Born in Aberdeen in 1803, son of a bookseller who was twice Provost of the city, David Brown graduated M.A. from Marischal College in 1821 before proceeding to the Divinity Hall. Emerging from a period of doubt which accompanied his studies, he became a probationer in the Church of Scotland and assistant to the celebrated Edward Irving in London, 1830-32. Thereafter he was minister of a country charge, The Ord, near Banff, which he left in the year of the Disruption, 1843.
From that year as a minister of the Free Church of Scotland he exercised a fruitful ministry at St. James’ Free Church, Glasgow, until the General Assembly appointed him to a professorship at the Free Church College, Aberdeen in 1857. Meanwhile by his volume on Christ’s Second Advent (1847), Brown had become widely known as a theologian and writer, in recognition of which Princeton College conferred upon him the degree of D.D. in 1852. Though in his fifty-fifth year on returning to Aberdeen, his influential professorship continued for thirty years, his best work being done in Exegetics of the Gospels.
In 1876 he became Principal of the College, a position in which he remained until near the end of his long life. He was Moderator of the Free Church General Assembly in 1885. He died in 1897 at the age of ninety-four, being engaged in literary work to the last. After the death of Patrick Fairbairn he had been the foremost theologian of the Free Church.

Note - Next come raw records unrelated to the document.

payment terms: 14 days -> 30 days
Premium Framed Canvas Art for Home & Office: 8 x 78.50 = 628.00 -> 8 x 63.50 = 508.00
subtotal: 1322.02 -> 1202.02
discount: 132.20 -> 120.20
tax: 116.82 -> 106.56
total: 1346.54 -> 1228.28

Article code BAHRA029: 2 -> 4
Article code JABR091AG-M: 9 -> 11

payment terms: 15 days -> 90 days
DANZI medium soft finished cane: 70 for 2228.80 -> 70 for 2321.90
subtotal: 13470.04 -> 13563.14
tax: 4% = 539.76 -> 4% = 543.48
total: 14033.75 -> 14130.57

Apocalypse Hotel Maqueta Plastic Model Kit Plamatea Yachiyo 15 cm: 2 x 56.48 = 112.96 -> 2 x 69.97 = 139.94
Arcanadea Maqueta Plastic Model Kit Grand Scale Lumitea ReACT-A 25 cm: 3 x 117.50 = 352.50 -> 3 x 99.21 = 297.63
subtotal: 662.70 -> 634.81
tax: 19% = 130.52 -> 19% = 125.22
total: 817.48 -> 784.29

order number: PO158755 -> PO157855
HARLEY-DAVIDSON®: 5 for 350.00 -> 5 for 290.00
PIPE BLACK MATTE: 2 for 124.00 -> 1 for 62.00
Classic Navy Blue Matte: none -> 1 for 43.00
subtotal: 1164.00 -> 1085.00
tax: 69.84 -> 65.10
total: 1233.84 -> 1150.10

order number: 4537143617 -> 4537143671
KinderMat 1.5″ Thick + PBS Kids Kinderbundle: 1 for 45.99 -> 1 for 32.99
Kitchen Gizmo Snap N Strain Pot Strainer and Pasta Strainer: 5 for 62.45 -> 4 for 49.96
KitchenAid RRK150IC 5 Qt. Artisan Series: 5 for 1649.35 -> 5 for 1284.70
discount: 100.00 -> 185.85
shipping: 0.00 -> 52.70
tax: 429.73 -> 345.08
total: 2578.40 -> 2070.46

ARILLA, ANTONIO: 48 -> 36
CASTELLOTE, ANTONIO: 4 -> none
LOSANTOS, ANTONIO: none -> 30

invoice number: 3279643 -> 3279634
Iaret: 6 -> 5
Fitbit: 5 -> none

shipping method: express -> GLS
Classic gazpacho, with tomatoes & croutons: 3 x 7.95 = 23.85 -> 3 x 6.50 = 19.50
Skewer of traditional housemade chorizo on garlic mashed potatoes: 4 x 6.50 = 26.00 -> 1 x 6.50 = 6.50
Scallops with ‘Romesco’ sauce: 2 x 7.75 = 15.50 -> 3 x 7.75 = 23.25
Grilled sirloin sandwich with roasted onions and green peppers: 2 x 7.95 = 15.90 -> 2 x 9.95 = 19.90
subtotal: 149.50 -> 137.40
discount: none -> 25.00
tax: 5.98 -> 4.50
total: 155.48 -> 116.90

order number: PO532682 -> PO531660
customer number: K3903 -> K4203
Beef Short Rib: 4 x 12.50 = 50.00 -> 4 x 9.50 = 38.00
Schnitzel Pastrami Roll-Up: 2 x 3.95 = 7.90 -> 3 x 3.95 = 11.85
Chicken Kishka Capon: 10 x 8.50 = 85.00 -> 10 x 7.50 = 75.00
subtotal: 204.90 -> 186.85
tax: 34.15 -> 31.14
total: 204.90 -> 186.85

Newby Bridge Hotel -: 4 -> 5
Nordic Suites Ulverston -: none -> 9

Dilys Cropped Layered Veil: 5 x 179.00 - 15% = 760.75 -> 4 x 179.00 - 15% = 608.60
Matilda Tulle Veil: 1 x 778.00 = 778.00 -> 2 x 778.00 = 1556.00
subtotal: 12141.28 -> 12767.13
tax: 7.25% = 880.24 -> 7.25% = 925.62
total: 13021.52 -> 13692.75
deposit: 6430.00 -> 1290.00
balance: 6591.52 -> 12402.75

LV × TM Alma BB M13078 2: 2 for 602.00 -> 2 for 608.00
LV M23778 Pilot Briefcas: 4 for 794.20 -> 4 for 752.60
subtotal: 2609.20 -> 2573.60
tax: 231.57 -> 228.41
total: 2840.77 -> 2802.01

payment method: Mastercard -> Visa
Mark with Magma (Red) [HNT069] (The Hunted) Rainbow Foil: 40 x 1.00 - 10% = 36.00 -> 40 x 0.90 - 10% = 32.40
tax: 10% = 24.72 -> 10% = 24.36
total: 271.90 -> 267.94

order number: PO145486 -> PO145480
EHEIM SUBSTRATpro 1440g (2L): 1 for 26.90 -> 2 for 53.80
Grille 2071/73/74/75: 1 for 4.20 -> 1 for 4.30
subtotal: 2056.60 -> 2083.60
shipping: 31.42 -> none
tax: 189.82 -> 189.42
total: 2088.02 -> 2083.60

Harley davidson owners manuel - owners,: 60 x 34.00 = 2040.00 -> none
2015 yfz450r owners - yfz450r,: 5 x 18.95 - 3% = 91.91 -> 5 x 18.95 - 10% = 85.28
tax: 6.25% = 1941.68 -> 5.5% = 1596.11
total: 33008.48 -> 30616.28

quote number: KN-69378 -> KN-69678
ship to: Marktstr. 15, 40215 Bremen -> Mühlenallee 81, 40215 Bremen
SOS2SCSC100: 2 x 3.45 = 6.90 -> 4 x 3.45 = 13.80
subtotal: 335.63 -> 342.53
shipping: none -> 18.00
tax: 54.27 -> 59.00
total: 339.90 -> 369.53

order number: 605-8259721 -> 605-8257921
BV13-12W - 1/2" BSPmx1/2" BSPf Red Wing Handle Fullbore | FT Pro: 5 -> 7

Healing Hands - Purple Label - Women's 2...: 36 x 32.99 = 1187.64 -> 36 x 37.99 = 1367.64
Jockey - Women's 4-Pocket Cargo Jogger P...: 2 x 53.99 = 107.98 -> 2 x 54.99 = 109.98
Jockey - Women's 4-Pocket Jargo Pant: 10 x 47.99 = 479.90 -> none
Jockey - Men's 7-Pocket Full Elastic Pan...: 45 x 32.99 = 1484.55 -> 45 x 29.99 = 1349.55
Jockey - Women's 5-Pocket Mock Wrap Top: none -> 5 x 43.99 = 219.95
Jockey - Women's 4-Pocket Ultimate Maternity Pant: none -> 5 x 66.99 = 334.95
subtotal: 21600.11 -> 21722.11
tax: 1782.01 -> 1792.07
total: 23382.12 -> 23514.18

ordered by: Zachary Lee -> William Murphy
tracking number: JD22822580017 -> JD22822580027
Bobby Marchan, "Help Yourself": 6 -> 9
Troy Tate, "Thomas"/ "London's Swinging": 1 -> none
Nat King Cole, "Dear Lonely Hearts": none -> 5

Next to his Commentaries – including The Four Gospels, published by the Trust – his Restoration of the Jews, and his Life of Dr. Duncan were his best known works. He is described by W. Robertson Nicoll as ‘one of the most brilliant men we have ever known . . . But what impressed us at first in him, and all through, was that he had a true zeal for souls . . . His conception of Christianity was that of a revival Christianity and this conception dominated his life.’